[[ MATERIAL SUPPLIED open ]]

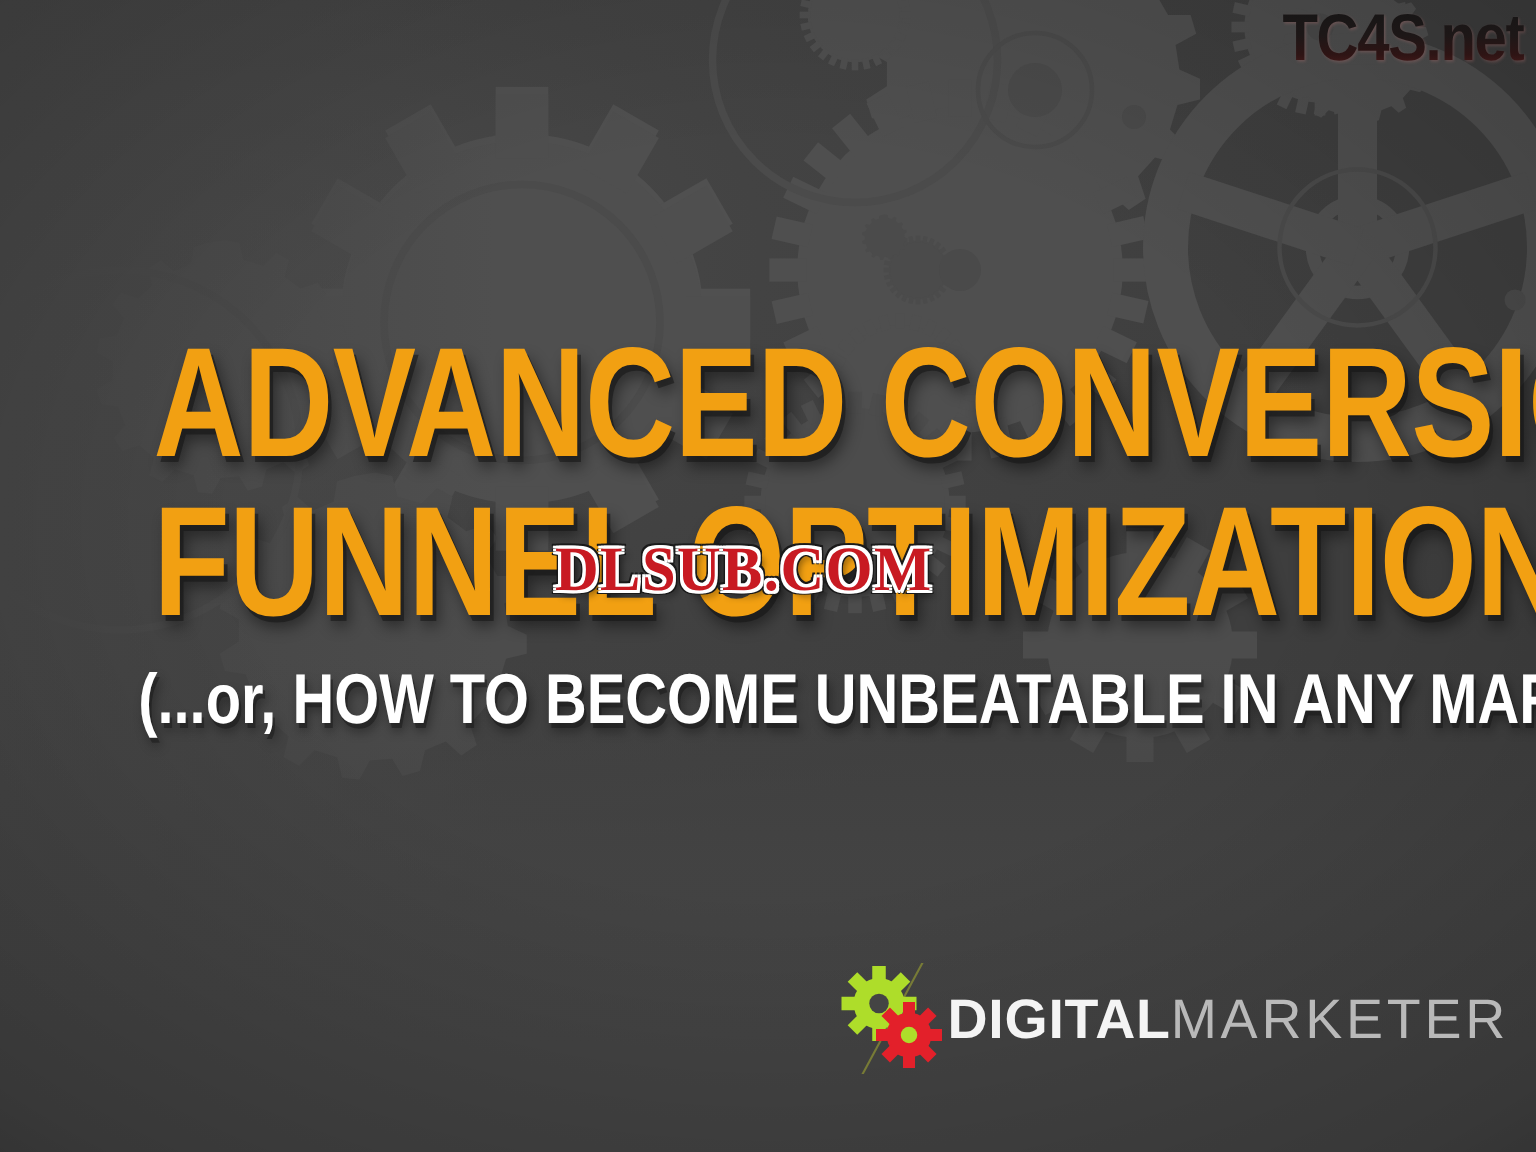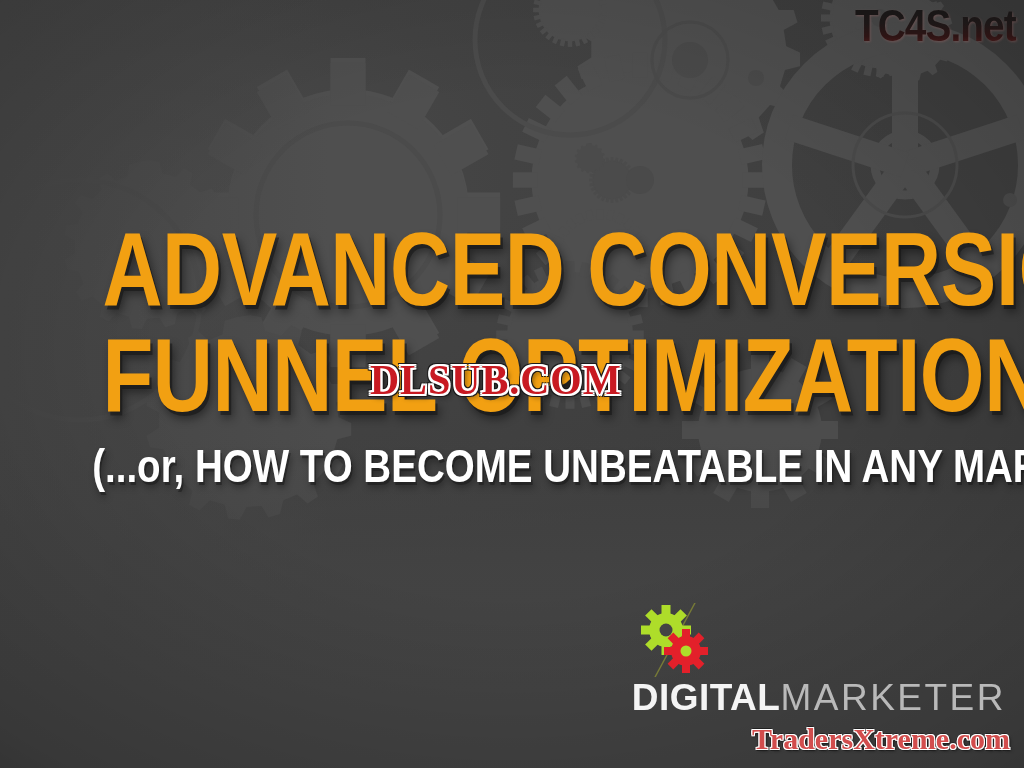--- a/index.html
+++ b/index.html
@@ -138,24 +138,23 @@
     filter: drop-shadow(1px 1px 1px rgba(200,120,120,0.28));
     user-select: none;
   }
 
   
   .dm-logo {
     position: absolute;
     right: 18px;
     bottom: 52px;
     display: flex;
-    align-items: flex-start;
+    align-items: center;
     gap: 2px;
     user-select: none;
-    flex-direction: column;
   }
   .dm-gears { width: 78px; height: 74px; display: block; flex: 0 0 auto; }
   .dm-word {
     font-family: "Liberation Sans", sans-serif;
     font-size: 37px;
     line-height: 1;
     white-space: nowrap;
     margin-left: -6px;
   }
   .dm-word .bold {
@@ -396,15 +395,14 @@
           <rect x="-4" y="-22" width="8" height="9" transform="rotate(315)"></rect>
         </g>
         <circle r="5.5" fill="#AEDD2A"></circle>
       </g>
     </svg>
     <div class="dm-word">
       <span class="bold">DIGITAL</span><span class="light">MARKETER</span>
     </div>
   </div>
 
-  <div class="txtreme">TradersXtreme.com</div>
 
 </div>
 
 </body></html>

[[ MATERIAL SUPPLIED closed ]]
[[ MATERIAL SUPPLIED open ]]

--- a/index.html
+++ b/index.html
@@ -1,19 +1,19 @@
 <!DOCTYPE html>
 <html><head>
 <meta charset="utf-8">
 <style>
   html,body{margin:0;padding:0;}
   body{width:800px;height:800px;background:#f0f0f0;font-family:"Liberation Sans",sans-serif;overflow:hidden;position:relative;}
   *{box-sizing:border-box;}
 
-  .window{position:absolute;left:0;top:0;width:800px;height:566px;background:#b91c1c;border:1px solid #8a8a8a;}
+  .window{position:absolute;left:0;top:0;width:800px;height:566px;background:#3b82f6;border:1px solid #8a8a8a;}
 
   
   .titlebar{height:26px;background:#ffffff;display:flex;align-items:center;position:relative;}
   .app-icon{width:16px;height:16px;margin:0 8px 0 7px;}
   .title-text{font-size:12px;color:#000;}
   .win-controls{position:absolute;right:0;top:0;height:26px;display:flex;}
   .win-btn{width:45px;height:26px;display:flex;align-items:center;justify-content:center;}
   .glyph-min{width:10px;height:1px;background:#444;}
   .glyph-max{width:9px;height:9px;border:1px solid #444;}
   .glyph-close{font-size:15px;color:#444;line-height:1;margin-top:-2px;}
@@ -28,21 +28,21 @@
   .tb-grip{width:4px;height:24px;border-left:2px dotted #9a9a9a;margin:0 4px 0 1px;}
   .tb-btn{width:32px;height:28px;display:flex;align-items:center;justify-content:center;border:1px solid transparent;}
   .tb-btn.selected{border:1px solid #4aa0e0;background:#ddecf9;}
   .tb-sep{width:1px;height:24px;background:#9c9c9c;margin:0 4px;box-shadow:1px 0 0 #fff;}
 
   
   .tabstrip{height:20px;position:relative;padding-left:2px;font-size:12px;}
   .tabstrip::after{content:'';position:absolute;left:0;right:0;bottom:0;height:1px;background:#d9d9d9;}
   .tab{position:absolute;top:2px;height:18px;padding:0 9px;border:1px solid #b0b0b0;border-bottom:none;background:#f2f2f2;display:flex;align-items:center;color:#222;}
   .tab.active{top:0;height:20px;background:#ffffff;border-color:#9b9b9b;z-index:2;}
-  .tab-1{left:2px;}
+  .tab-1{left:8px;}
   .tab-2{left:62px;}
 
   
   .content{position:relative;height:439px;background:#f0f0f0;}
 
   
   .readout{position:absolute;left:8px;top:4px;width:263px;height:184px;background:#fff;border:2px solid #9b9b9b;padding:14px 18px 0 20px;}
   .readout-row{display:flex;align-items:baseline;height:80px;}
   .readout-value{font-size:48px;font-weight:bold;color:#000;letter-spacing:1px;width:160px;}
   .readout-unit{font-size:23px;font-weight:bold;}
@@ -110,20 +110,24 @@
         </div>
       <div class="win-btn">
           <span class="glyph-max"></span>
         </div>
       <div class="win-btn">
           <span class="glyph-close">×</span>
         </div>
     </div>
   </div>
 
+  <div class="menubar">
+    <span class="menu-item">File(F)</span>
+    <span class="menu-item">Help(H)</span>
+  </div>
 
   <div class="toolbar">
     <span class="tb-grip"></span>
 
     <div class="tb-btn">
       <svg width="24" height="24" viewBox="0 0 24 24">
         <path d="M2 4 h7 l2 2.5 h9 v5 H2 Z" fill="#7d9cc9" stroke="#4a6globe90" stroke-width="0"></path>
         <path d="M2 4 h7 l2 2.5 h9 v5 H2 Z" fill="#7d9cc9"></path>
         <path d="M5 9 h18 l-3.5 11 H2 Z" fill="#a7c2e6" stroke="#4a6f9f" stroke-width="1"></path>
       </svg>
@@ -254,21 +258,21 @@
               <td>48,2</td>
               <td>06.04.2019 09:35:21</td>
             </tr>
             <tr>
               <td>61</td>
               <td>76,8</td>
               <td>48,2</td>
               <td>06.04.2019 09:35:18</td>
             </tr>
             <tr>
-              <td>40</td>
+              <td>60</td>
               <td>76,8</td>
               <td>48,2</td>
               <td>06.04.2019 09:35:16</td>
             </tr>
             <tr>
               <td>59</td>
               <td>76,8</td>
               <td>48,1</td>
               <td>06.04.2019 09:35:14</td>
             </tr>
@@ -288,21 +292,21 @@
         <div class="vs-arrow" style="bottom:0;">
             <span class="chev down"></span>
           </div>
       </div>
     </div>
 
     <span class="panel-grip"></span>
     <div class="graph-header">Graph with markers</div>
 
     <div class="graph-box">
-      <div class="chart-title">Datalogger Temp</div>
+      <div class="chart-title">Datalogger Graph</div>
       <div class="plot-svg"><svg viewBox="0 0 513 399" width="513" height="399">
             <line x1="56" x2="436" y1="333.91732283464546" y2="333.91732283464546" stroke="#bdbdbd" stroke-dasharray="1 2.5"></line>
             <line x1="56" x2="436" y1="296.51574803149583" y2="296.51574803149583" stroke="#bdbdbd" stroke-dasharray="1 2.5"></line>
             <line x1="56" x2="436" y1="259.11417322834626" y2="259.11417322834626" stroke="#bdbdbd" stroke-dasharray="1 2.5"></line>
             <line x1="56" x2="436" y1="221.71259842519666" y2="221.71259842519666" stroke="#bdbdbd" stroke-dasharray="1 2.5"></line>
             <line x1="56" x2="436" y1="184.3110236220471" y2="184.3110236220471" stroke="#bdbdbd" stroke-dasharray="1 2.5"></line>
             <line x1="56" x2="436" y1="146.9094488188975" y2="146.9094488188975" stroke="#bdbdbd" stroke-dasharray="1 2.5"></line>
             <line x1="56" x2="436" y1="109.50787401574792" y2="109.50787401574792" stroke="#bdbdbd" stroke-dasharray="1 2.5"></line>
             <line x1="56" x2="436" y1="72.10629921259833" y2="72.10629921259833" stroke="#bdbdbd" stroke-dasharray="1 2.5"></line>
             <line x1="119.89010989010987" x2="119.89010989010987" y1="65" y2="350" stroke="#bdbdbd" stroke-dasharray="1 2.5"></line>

[[ MATERIAL SUPPLIED closed ]]

- WORK REQUEST -
Pick every line from the listing holding the string "path", and copy it.

- TASK RESULT -
         <path d="M2 4 h7 l2 2.5 h9 v5 H2 Z" fill="#7d9cc9" stroke="#4a6globe90" stroke-width="0"></path>
         <path d="M2 4 h7 l2 2.5 h9 v5 H2 Z" fill="#7d9cc9"></path>
         <path d="M5 9 h18 l-3.5 11 H2 Z" fill="#a7c2e6" stroke="#4a6f9f" stroke-width="1"></path>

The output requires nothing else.